Here's the opening statement to Anti-Seneca, its quite wordy but already so pleasing and promising.
"The Philosophers have come to no more agreement about happiness than about anything else. Some of them see it in the dirtiest and most brazen deeds; these are recognizable by their unblushing Cynical faces. Others would have it consist of voluptuousness, understood in various ways--whether the refined voluptuousness of love, or the same voluptuousness but tempered, rational, and tamed: not as dictated by the lusty whims of a fevered imagination, but only by the needs of nature: here we have the voluptuousness of the mind that is either addicted to the pursuit of truth, or entranced by its possession; there, finally, you have peace of mind, the grounding and aim of all we do, which Epicurus called “voluptuousness”: a is [sic.] dangerously ambiguous word, which led his disciples to carry home a fruit that is quite different from what this great personality had intended. Others have seen the highest good in the possession of every perfection of mind and body. In Zeno’s conception, it is found in honor and virtue. Seneca, the most illustrious Stock of all, said it could be found in knowing the truth, but he didn’t specify what truths he meant.
To live in tranquility, without ambitions, without desire; to use wealth, but not enjoy it; to keep all of it without anxiety, to lose it without regret, to be its master instead of its slave; to remain undisturbed and unmoved by any passion whatsoever or, even better, not to experience any passions at all; to be equally content with poverty or opulence: with pain, as with pleasure; to have a soul that’s strong and sound, in a body thats weak and sickly; to feel neither fear nor terror; to strip away all anxiety, to scorn pleasure and voluptuousness; to consent to have pleasure in the same way as to be rich, without reaching for these comforts; to despise even life: finally, to achieve virtue by knowing the truth; here we have the highest good, as per Seneca and the Stoics generally speaking, with the perfect beatitude that follows.
How Anti-Stoical will we be, then! These philosophers are severe, sad, and hardened--we’ll be pleasant, cheerful, and indulgent. They are all soul, ignoring their bodies; let’s be all body, ignoring our souls. They act like they don’t care about pleasure and pain; we’ll stride ourselves on feeling anything whatsoever. Striving for the sublime, they rise above all events, and they only call themselves to be men to the extent they cease to be human.

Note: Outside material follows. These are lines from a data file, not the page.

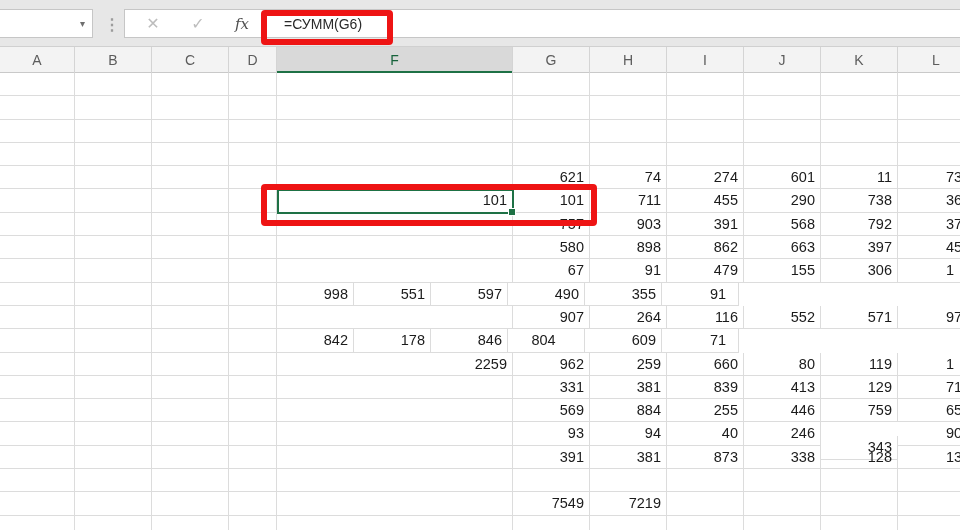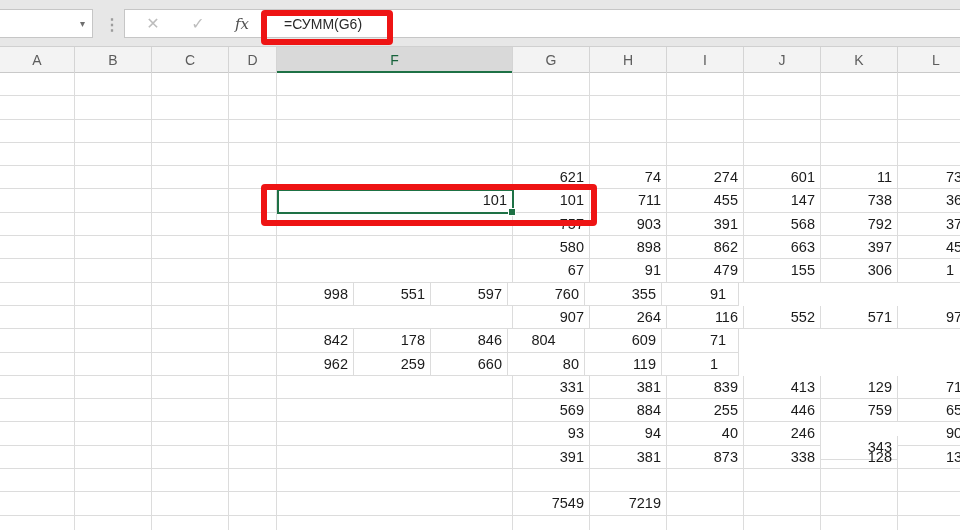"147" div.cell { text: 147 -> 290 }
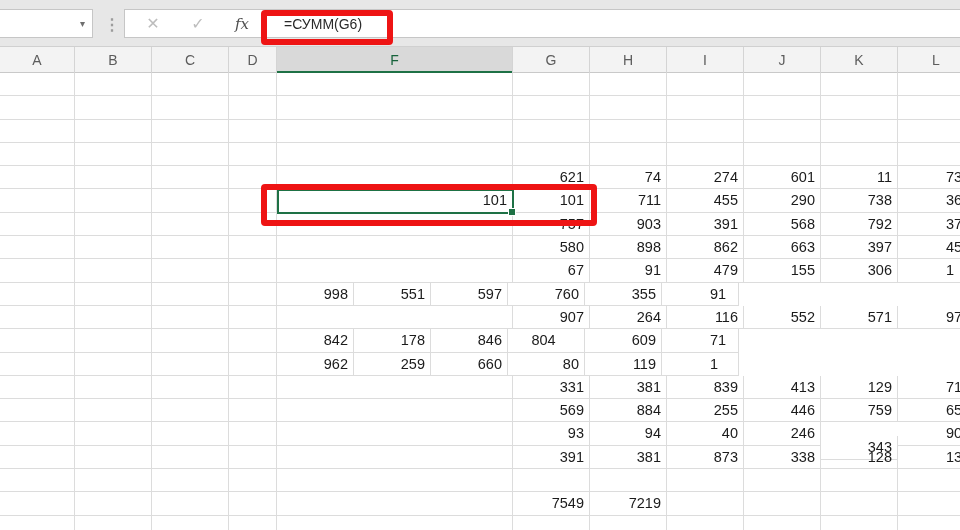"760" div.cell { text: 760 -> 490 }
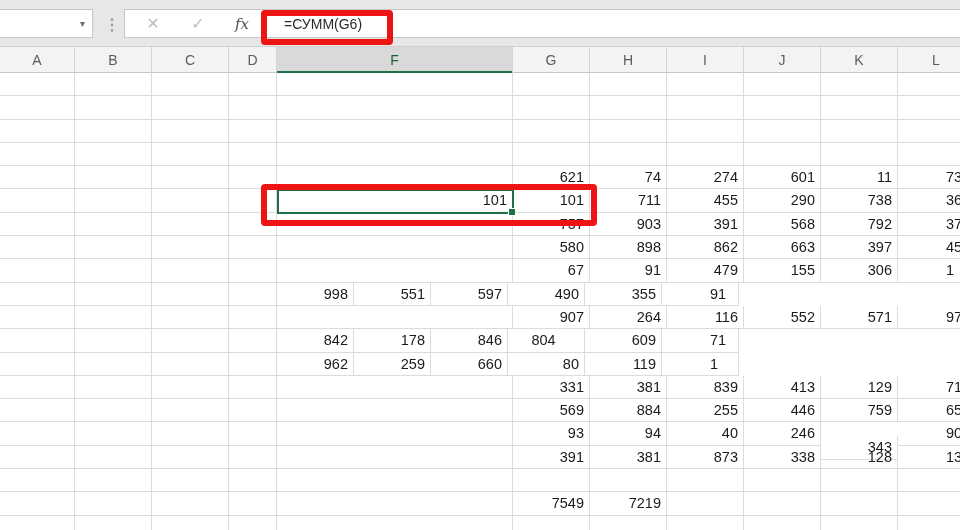"2259" div.cell { html: none -> <div>2259</div> }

As for us, we will not presume to regulate that which governs us; we will not command our sensations; confessing their authority and our slavery, we will try to make them pleasant for us, as persuaded as we are that that is where happiness in life is to be found: finally, we will think ourselves happier to the extent that we are human, or worthy to be such; how much of a feeling will we have for nature, humanity, and all the social virtues; we will accept no others, nor any life aside from this one only. So we see that the chain of truths that are necessary for happiness is shorter than those forged by Hegesias, Descartes, and many other philosophers; that to explain the mechanism of happiness we need only consult nature and reason--the only two stars that can shine the way and guide us; but we must open our souls to their rays and seal all access to it against those poisoned miasmas that create, as it were, the atmosphere of fanaticism and prejudice. Let’s begin."